»»

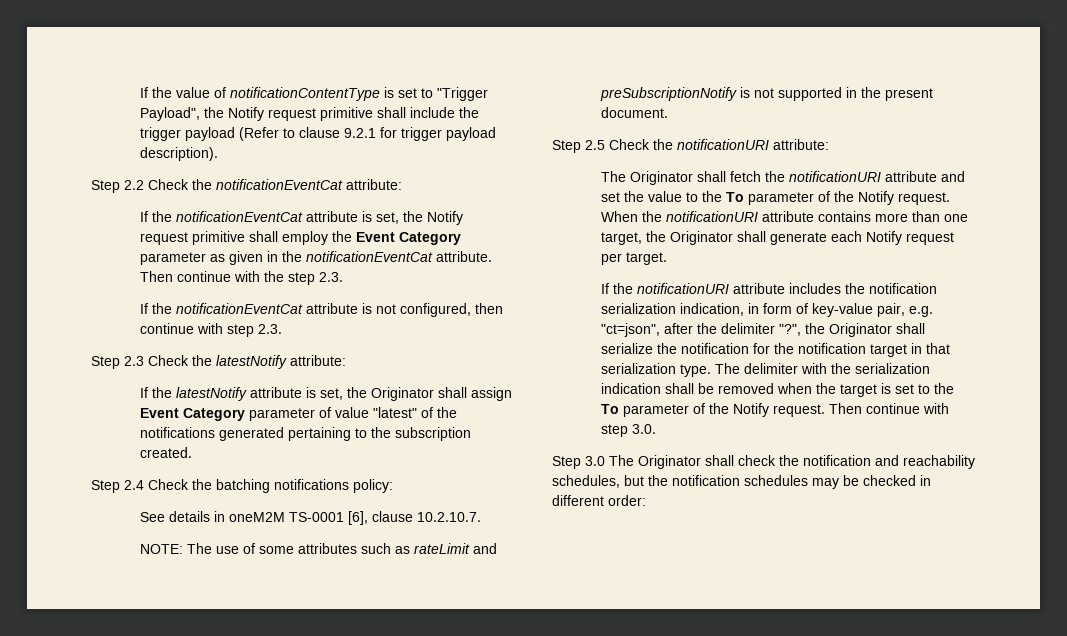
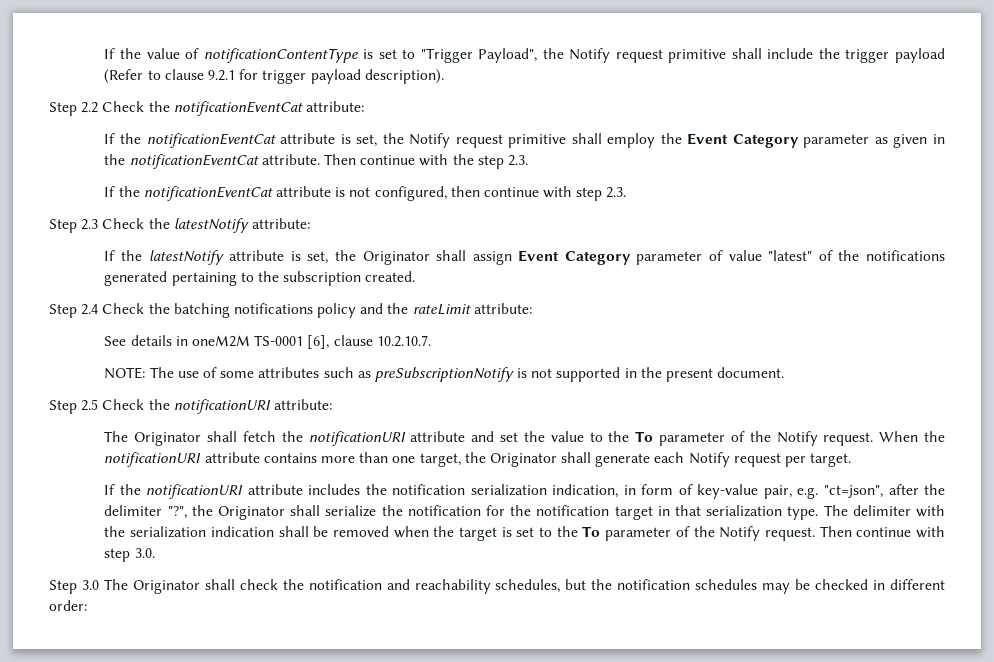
- Step 2.4 Check the batching notifications policy:
+ Step 2.4 Check the batching notifications policy and the rateLimit attribute:
- NOTE: The use of some attributes such as rateLimit and preSubscriptionNotify is not supported in the present document.
+ NOTE: The use of some attributes such as preSubscriptionNotify is not supported in the present document.

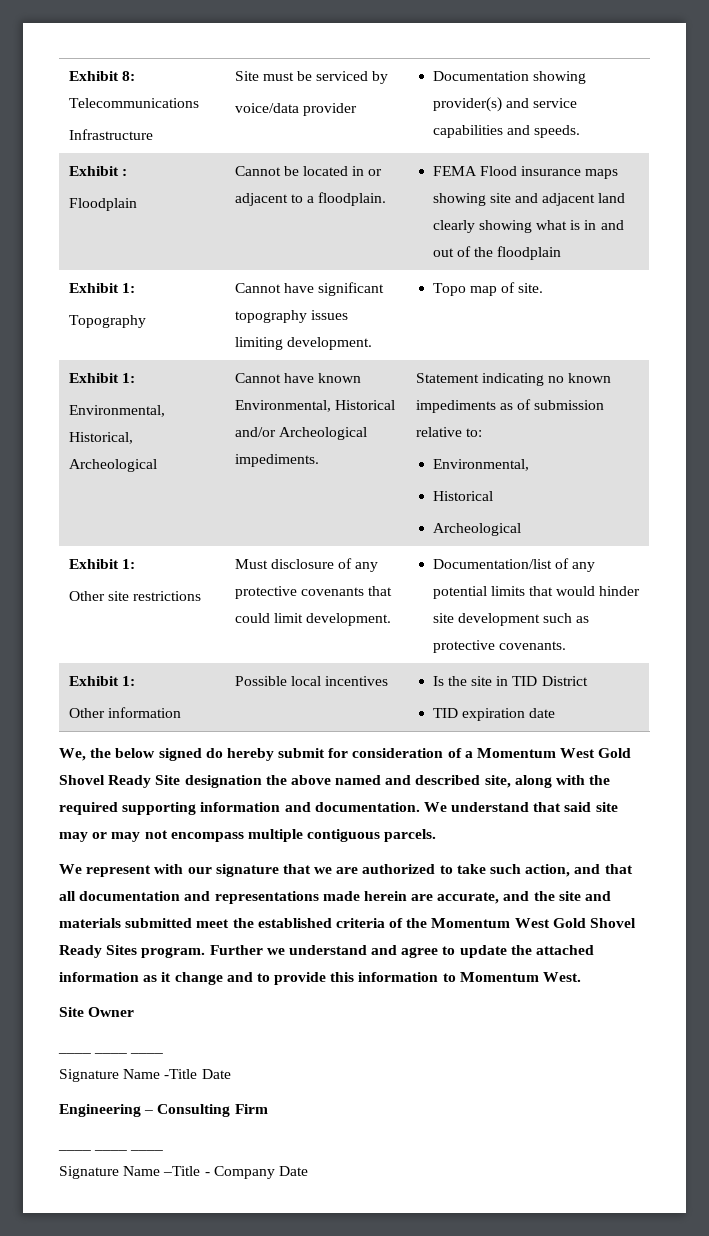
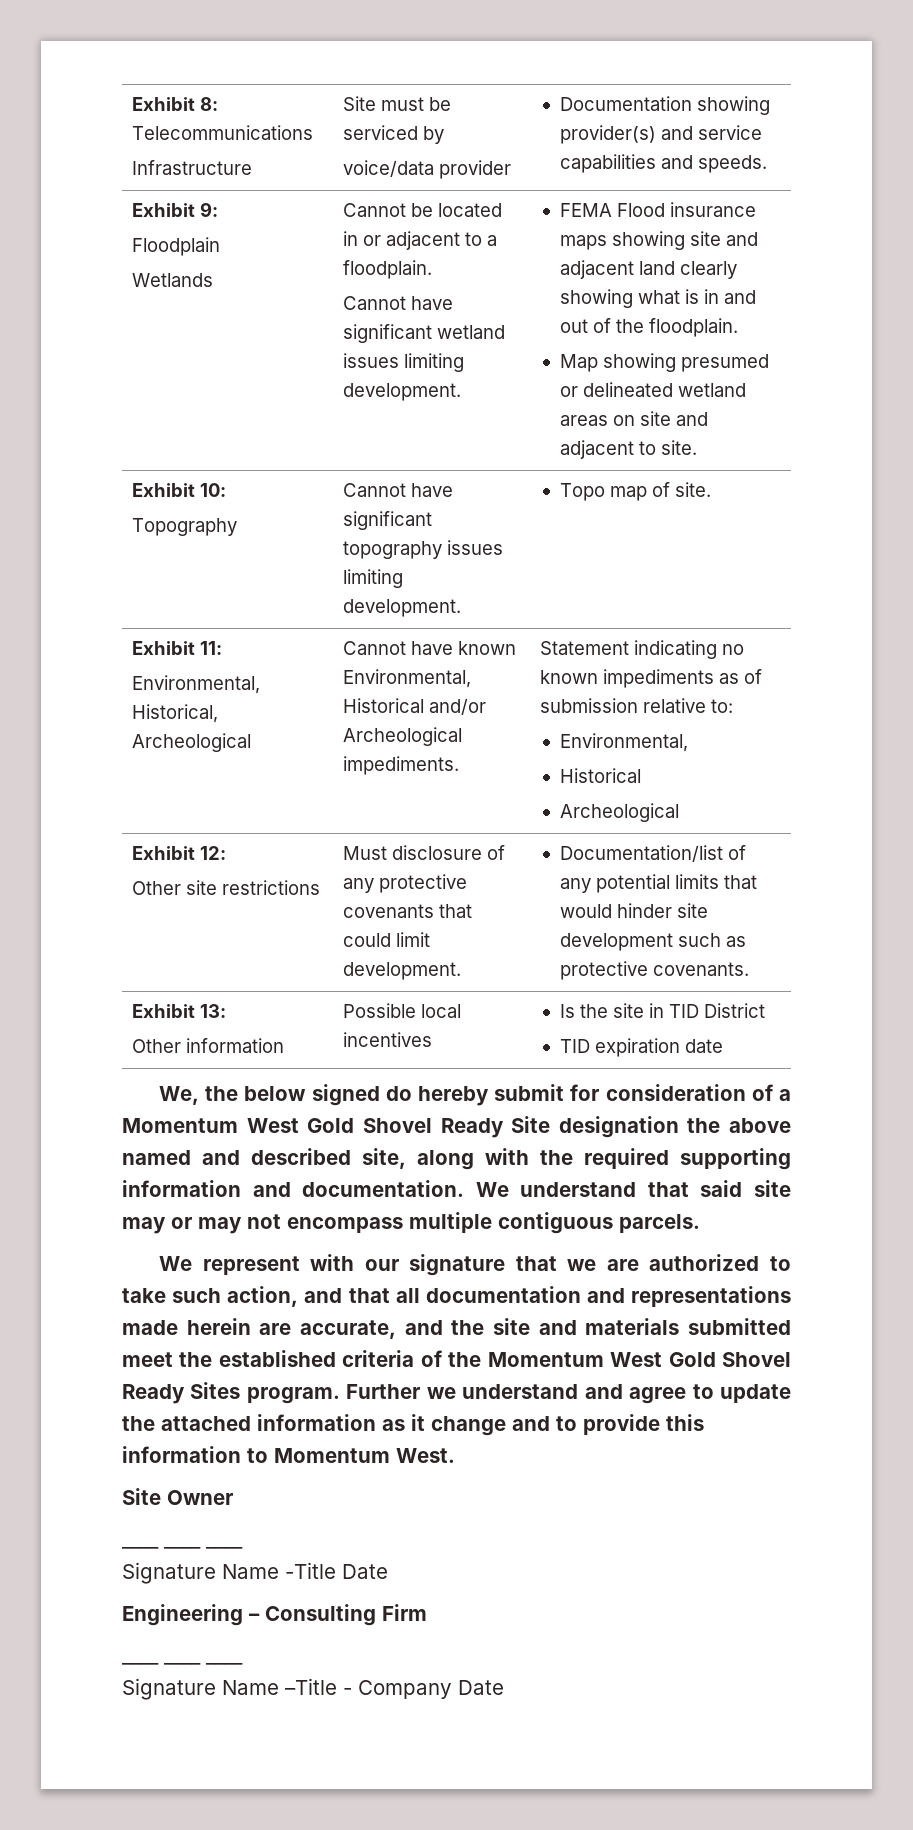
- Exhibit :
+ Exhibit 9:
+ Wetlands
+ Cannot have significant wetland issues limiting development.
- FEMA Flood insurance maps showing site and adjacent land clearly showing what is in and out of the floodplain
- Exhibit 1:
+ FEMA Flood insurance maps showing site and adjacent land clearly showing what is in and out of the floodplain.
+ Map showing presumed or delineated wetland areas on site and adjacent to site.
+ Exhibit 10:
  Topography | Cannot have significant topography issues limiting development. | Topo map of site.
- Exhibit 1:
+ Exhibit 11:
  Environmental, Historical, Archeological | Cannot have known Environmental, Historical and/or Archeological impediments. | Statement indicating no known impediments as of submission relative to:
  Environmental,
  Historical
  Archeological
- Exhibit 1:
+ Exhibit 12:
  Other site restrictions | Must disclosure of any protective covenants that could limit development. | Documentation/list of any potential limits that would hinder site development such as protective covenants.
- Exhibit 1:
+ Exhibit 13:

««

◆ PROBLEM REQUIREMENTS ◆
Lines before the one containing "- FEMA Flood" stay out; reproduce that line and all the lines after it, through the end of the listing, exactly.

◆ TASK RESULT ◆
- FEMA Flood insurance maps showing site and adjacent land clearly showing what is in and out of the floodplain
- Exhibit 1:
+ FEMA Flood insurance maps showing site and adjacent land clearly showing what is in and out of the floodplain.
+ Map showing presumed or delineated wetland areas on site and adjacent to site.
+ Exhibit 10:
  Topography | Cannot have significant topography issues limiting development. | Topo map of site.
- Exhibit 1:
+ Exhibit 11:
  Environmental, Historical, Archeological | Cannot have known Environmental, Historical and/or Archeological impediments. | Statement indicating no known impediments as of submission relative to:
  Environmental,
  Historical
  Archeological
- Exhibit 1:
+ Exhibit 12:
  Other site restrictions | Must disclosure of any protective covenants that could limit development. | Documentation/list of any potential limits that would hinder site development such as protective covenants.
- Exhibit 1:
+ Exhibit 13:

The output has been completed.